Nato da Atto e da Marianna Masi a Canapale di Pistoia il 29 sett. 1812, fu a nove anni dalla famiglia, non troppo disagiata, ma contadina e desiderosa di migliorare la condizione culturale e sociale del figlio, iscritto al seminario di Pistoia, dove ebbe maestro il dotto canonico G. Silvestri.

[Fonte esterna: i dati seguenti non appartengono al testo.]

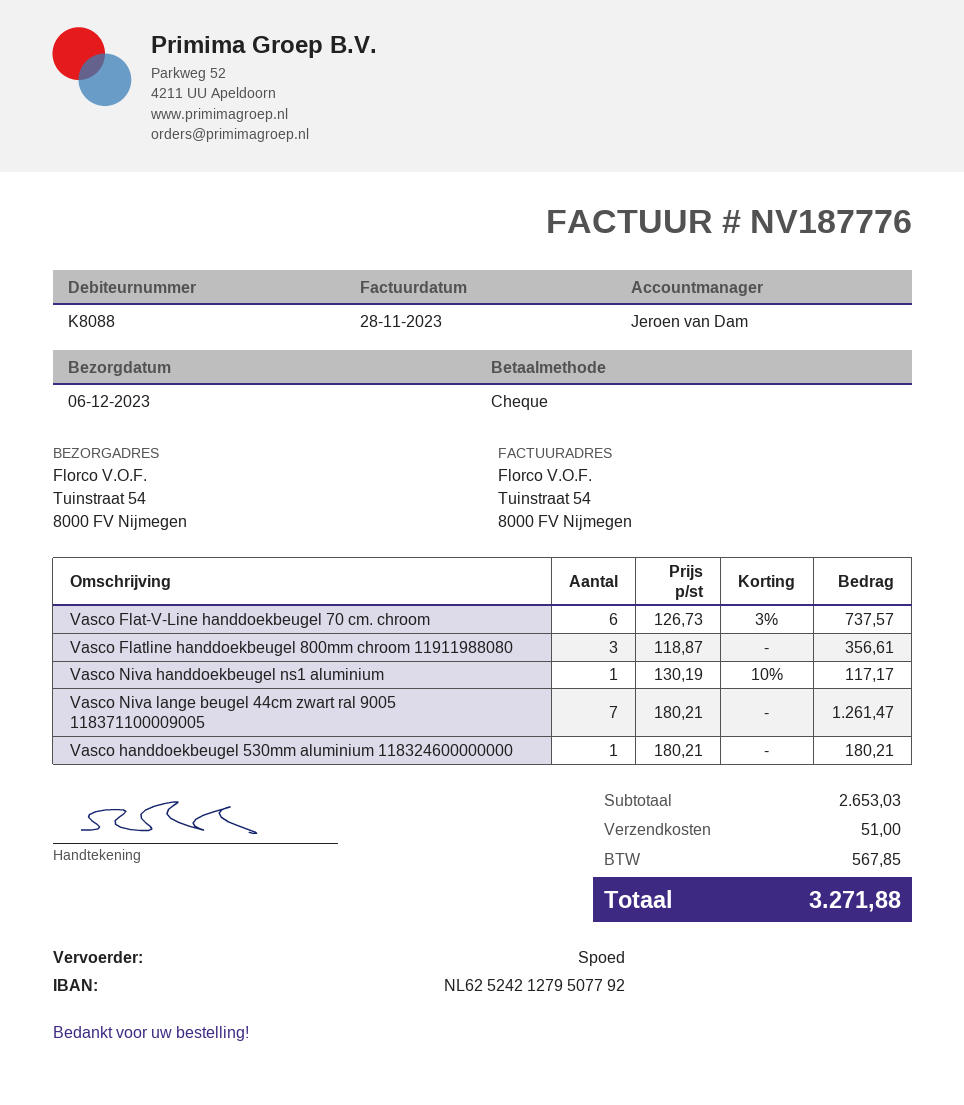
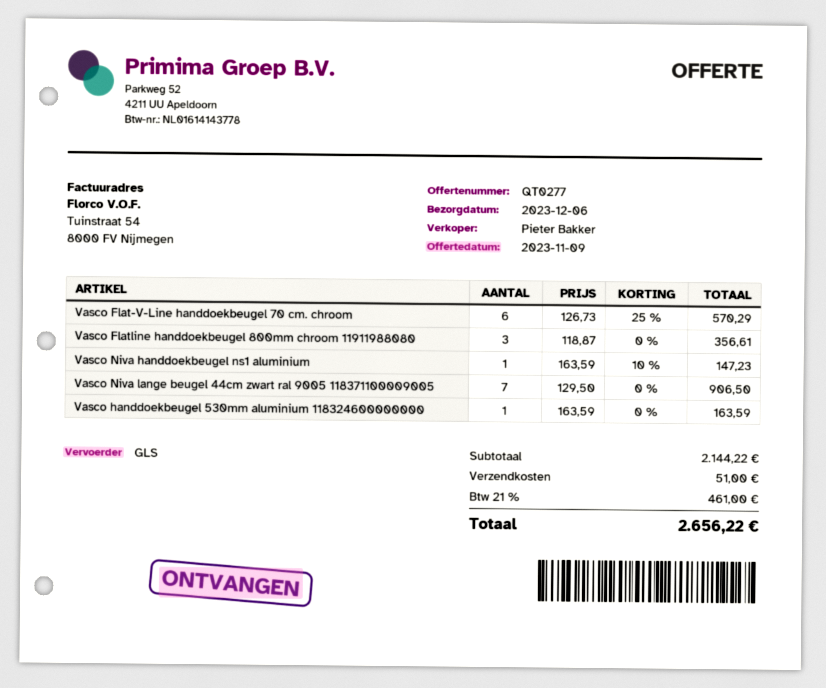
sales rep: Jeroen van Dam -> Pieter Bakker
shipping method: express -> GLS
Vasco Flat-V-Line handdoekbeugel 70 cm. chroom: 6 x 126.73 - 3% = 737.57 -> 6 x 126.73 - 25% = 570.29
Vasco Niva handdoekbeugel ns1 aluminium: 1 x 130.19 - 10% = 117.17 -> 1 x 163.59 - 10% = 147.23
Vasco Niva lange beugel 44cm zwart ral 9005 118371100009005: 7 x 180.21 = 1261.47 -> 7 x 129.50 = 906.50
Vasco handdoekbeugel 530mm aluminium 118324600000000: 1 x 180.21 = 180.21 -> 1 x 163.59 = 163.59
subtotal: 2653.03 -> 2144.22
tax: 567.85 -> 461.00
total: 3271.88 -> 2656.22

Nel 1833 gli fu affidato l'insegnamento di grammatica nel seminario, quindi, ordinato sacerdote (1835), passò alla cattedra di umanità e infine nel 1840 successe al Silvestri in quella di retorica.

Nella Toscana, dove ancor fermentavano i germi savonaroliani e la tradizione giansenistica di Scipione de' Ricci, e perdurava lo spirito antigesuitico e riformatore, il dotto clero di Pistoia e di Prato, che si stringeva intorno al Silvestri e al Cicognini, rivendicando altresì contro i gesuiti lo studio di Dante e contro i retrogradi le propugnate riforme epigrafiche e "populistiche" di Pietro Giordani, era storicamente illuminato e consapevole della necessità e del bisogno di aperture straniere (soprattutto francesi, e solo più tardi germaniche, mediatore da Firenze in specie G. P. Vieusseux). Il loro filosofo e il loro politico fu, quindi, per gli uomini del Cicognini e per il B., Vincenzo Gioberti (acclamato durante il pellegrinaggio toscano del giugno-luglio 1848): e nella scia del Gioberti e, prima di lui, del Tommaseo, avvertirono la problematica storica del rapporto tra classico e moderno, nonché fra classico e cristiano.

Fondata da G. Benini in Prato, per i tipi dell'Aldina, una collana di classici latini (e poi, con meno impegno e successo, greci), commentati a uso della "studiosa gioventù", il B. ebbe per incarico del Silvestri il compito di presentare successivamente i Commentari di Cesare, tutto Orazio e una scelta di Terenzio e di Plauto, che lo tennero variamente occupato dal 1844 (prima edizione del Cesare in tre volumi) al 1853 (la prima edizione delle Commedie).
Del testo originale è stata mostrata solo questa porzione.